(2011). In light of findings showing that children with FASD have deficits in executive functioning, sensorimotor skills,
and verbal and visual processing (Mattson et al. 1996; Rasmussen et al. 2006; Kodituwakku 2007), we also hypothesized their CT and SA abnormalities would be most evident in brain regions subserving these functions, namely frontal, temporal, and parietal lobes. Material and Methods Participants Participants included 88 children ranging in age from 8.1 to 15.6 years. Thirty-six (17 males) had ARND and fifty-two (30 males) were typically developing controls, all of whom received MRI scans in a single scanner as part of several ongoing studies. Initial screening included lack of Inhibitors,research,lifescience,medical preterm birth, head injury, debilitating or chronic medical condition, and MRI contraindications such as braces and metal implants. Parents or caregivers provided written informed consent and participants orally assented to participate. Procedures for this study protocol Inhibitors,research,lifescience,medical were approved by the Research Ethics Board of the Hospital for Sick Children. The ARND Inhibitors,research,lifescience,medical group (mean age = 11.4 years, range = 8.1–15.1 years) consisted of patients diagnosed previously at The Hospital for Sick Children Motherisk
Follow-up Clinic, which Silmitasertib solubility dmso serves as a regional diagnostic facility for FAS and ARND. Most children attending this clinic were accompanied by foster parents, adoptive parents, and/or caseworkers from the Children’s Aid Society (CAS), while a minority came with a biological Inhibitors,research,lifescience,medical parent or relative.

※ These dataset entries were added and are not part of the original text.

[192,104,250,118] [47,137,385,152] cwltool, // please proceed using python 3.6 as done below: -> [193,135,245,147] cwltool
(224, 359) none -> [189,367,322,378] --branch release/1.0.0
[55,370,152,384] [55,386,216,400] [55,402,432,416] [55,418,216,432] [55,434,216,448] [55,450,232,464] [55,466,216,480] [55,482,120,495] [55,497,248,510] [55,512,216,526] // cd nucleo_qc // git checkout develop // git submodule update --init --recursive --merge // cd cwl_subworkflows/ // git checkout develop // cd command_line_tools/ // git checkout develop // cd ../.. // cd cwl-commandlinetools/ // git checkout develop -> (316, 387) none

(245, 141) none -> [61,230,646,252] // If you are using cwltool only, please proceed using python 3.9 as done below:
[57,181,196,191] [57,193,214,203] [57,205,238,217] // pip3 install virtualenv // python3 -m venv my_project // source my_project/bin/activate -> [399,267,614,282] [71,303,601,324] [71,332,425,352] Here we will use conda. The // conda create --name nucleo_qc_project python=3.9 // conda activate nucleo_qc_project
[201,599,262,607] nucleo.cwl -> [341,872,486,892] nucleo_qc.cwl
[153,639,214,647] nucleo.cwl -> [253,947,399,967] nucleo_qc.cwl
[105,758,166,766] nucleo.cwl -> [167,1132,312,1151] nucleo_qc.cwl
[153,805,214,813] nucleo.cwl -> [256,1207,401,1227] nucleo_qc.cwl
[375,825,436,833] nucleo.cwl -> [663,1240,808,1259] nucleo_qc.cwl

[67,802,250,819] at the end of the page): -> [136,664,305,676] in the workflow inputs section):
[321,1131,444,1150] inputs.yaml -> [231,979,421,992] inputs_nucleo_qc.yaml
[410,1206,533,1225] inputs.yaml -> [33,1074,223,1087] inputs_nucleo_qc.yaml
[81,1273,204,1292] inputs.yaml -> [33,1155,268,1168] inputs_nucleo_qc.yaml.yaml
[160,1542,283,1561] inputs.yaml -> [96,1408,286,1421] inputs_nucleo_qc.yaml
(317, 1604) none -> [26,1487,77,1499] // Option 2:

Clinic staff included: (i) a board certified pediatrician trained in FAS diagnosis who also performed neurological and physical assessments and assessed for facial dysmorphology and (ii) a registered psychologist, psychometrist, and speech therapist who performed different aspects of the comprehensive neuropsychological assessment children were given. Diagnoses were made using the Canadian guideline system (Chudley et al. 2005), which first and foremost requires documented evidence of substantial prenatal alcohol exposure
Inhibitors,research,lifescience,medical ascertained from (a) foster, adoption, or CAS records indicating child was legally removed from mother due to her alcohol abuse during pregnancy or later neglect for alcoholism-related reasons, (b) reports from relatives assuming kinship care stating that they observed heavy maternal drinking during pregnancy, or (c) maternal self-report of MTMR9 heavy drinking during pregnancy. In the handful of adopted children without CAS substantiation, maternal drinking was assessed through extensive interview of the adoptive parents, who all were informed of heavy maternal drinking during pregnancy. To receive a diagnosis of ARND, a child had to show significant deficits in three distinct functional domains (e.g., attention, executive function, learning and memory, verbal processing) and not have either growth deficiency or facial dysmorphology (philtrum and palpebral fissure size both <10 percentile).